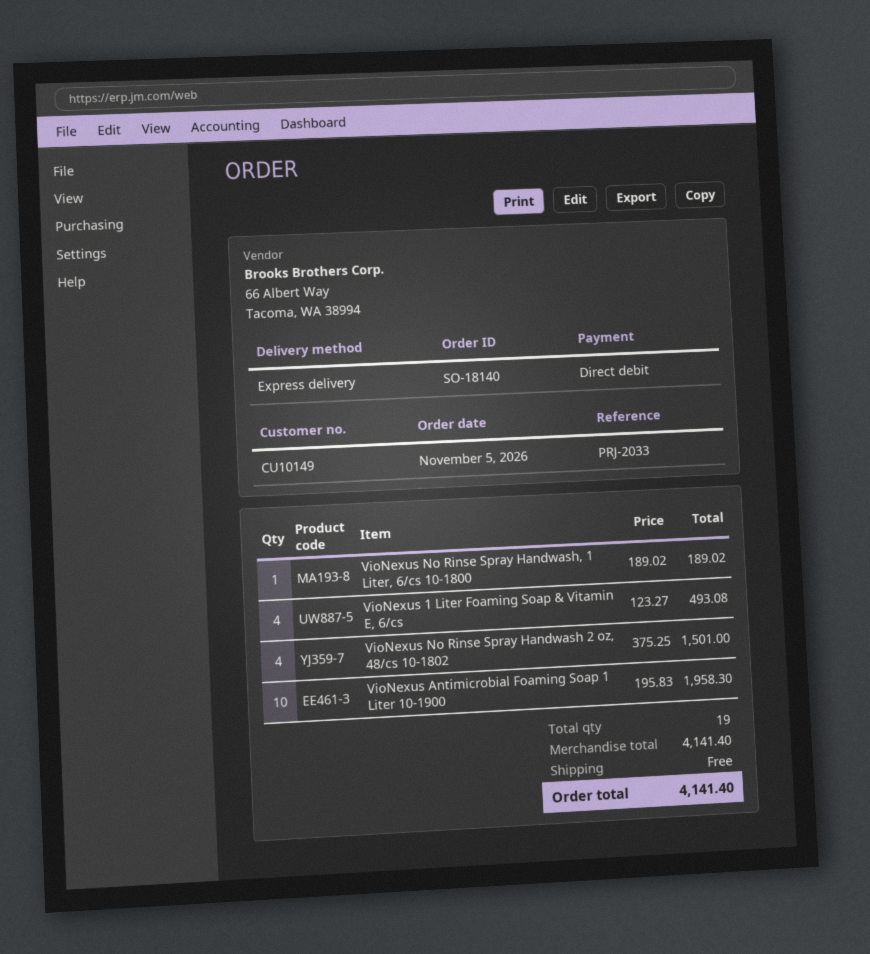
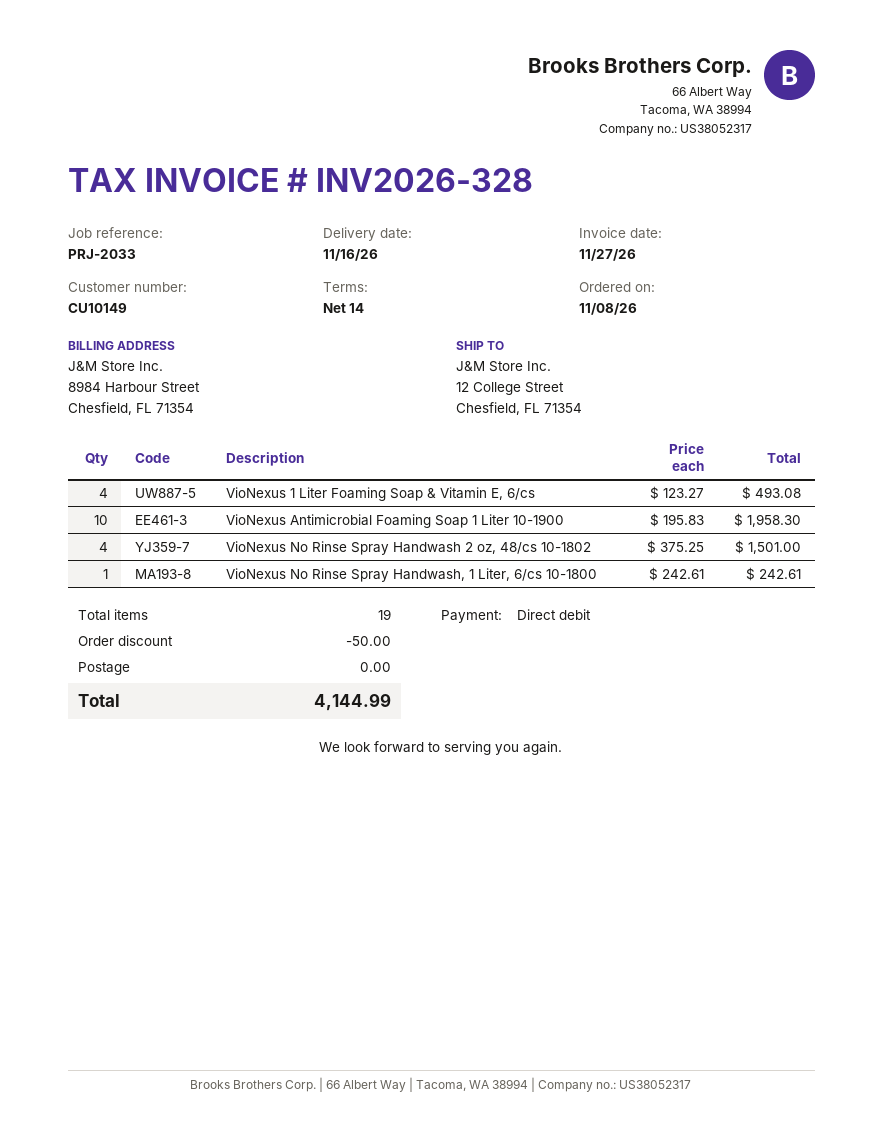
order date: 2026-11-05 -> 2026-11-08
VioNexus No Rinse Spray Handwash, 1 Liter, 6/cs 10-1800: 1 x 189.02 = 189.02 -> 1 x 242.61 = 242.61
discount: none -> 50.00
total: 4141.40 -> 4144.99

● ● ● ● ●

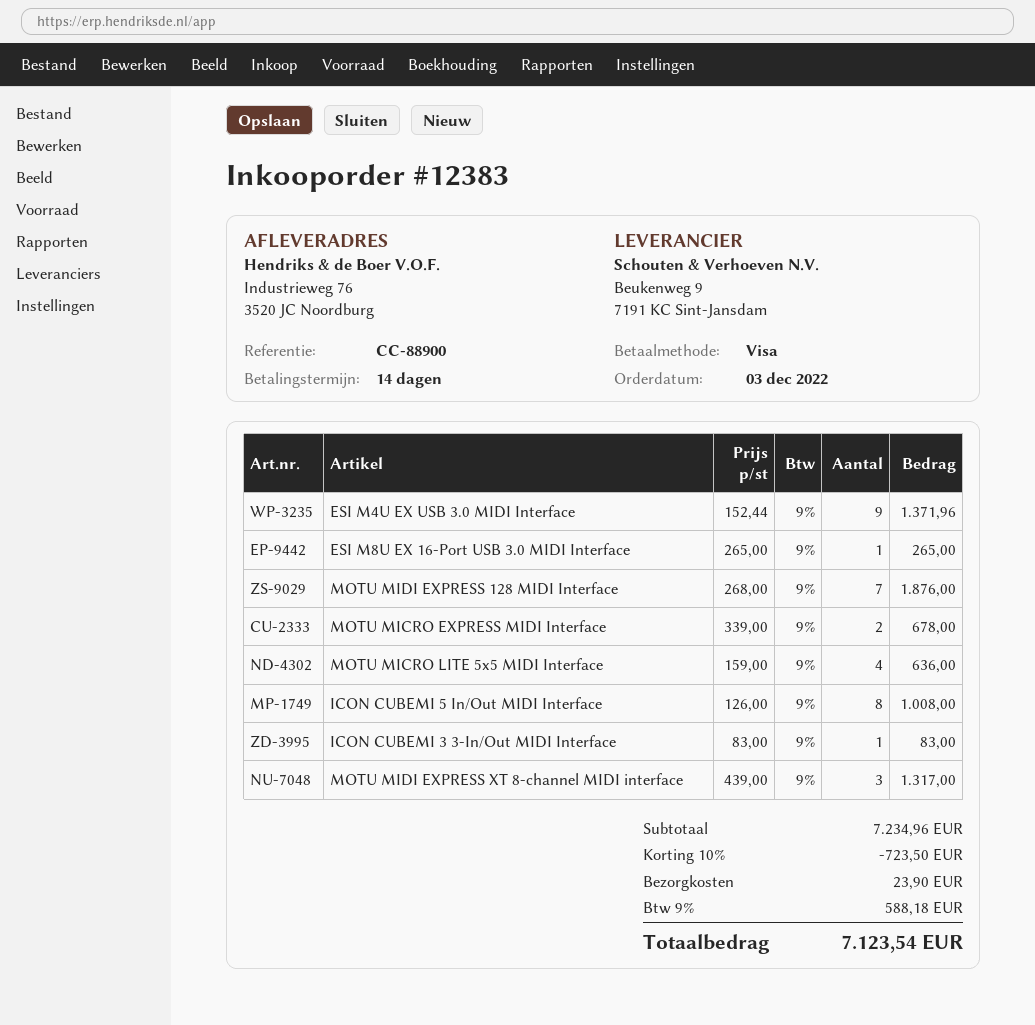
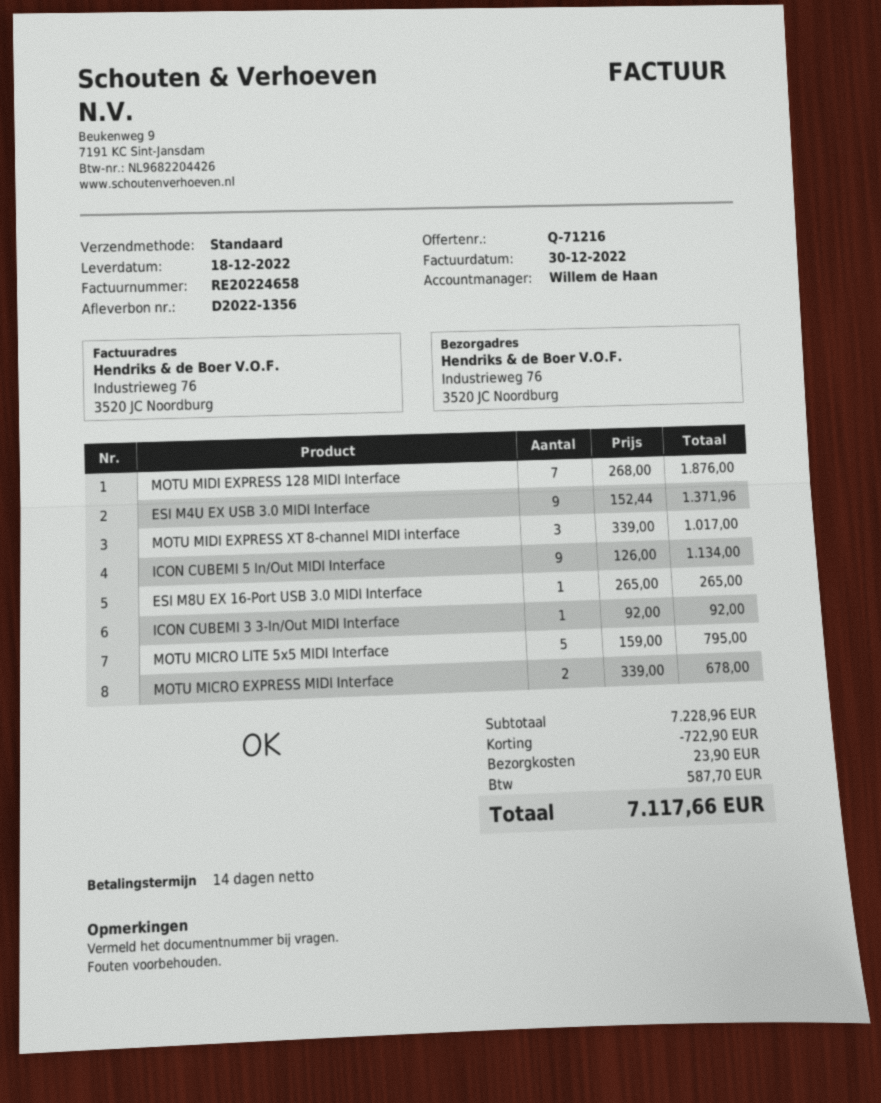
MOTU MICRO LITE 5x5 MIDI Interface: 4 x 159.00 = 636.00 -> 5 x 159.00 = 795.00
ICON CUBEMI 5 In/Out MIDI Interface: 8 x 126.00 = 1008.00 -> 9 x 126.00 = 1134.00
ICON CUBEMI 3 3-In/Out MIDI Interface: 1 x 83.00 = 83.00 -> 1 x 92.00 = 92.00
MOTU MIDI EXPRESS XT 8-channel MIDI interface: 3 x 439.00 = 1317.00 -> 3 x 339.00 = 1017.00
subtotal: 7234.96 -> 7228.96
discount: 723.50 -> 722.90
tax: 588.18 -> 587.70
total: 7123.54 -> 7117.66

● ● ● ● ●

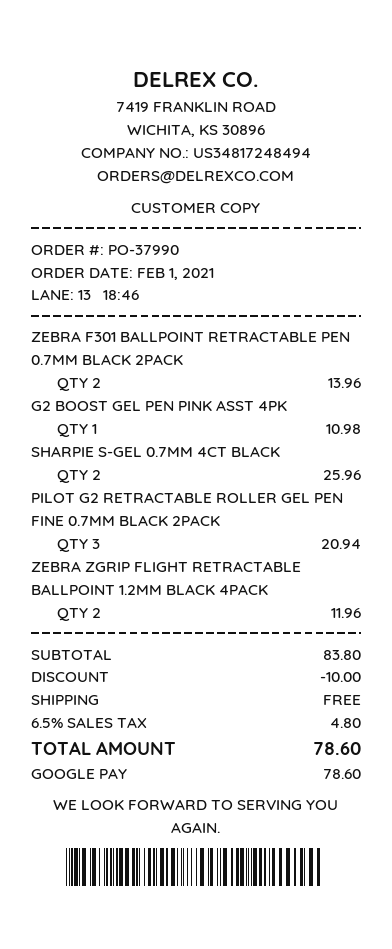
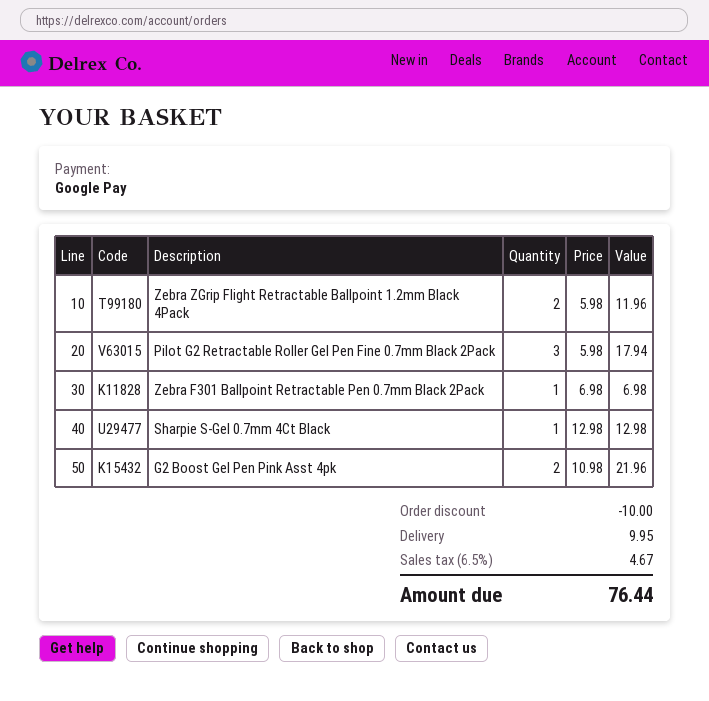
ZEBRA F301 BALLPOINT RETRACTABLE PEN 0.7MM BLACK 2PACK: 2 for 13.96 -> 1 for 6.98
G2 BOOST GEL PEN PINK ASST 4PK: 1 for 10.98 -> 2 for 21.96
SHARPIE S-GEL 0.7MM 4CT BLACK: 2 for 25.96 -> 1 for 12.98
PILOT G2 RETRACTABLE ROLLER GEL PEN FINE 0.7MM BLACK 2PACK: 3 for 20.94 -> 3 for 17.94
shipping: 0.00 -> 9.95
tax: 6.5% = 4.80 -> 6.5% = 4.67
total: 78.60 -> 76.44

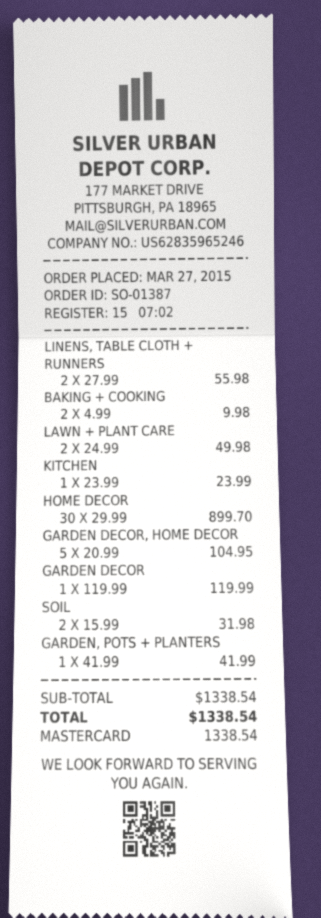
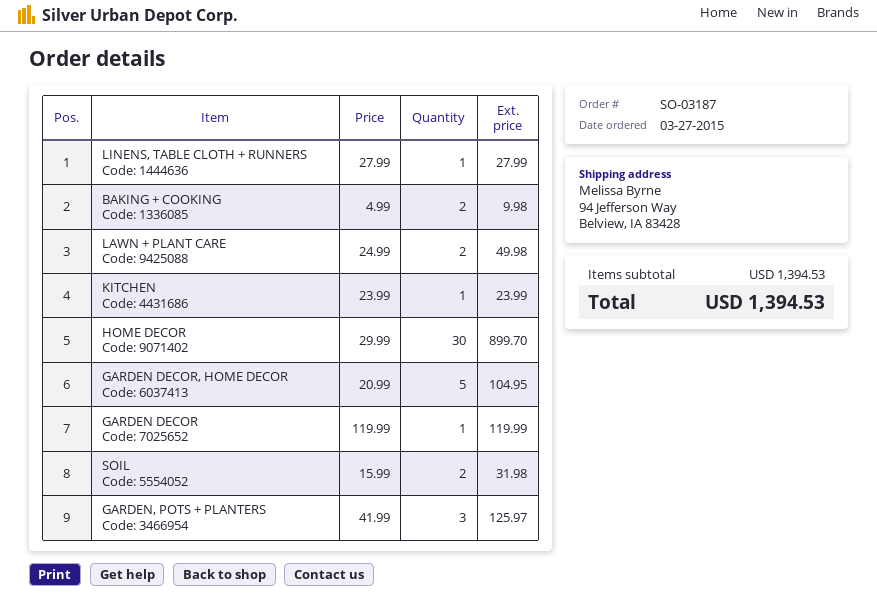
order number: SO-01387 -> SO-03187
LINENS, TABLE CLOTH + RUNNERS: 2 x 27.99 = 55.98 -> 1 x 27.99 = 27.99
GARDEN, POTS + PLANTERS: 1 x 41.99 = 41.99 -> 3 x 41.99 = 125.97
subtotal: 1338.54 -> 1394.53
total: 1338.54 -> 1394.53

● ● ● ● ●

- **TASK TO CARRY OUT**: I'd like the lines above from the one with "MOTU MIDI EXPRESS" up to and including the one with "total: 7123.54 -> 7117.66" copied exactly, with no other lines.

- **TASK RESPONSE**:
MOTU MIDI EXPRESS XT 8-channel MIDI interface: 3 x 439.00 = 1317.00 -> 3 x 339.00 = 1017.00
subtotal: 7234.96 -> 7228.96
discount: 723.50 -> 722.90
tax: 588.18 -> 587.70
total: 7123.54 -> 7117.66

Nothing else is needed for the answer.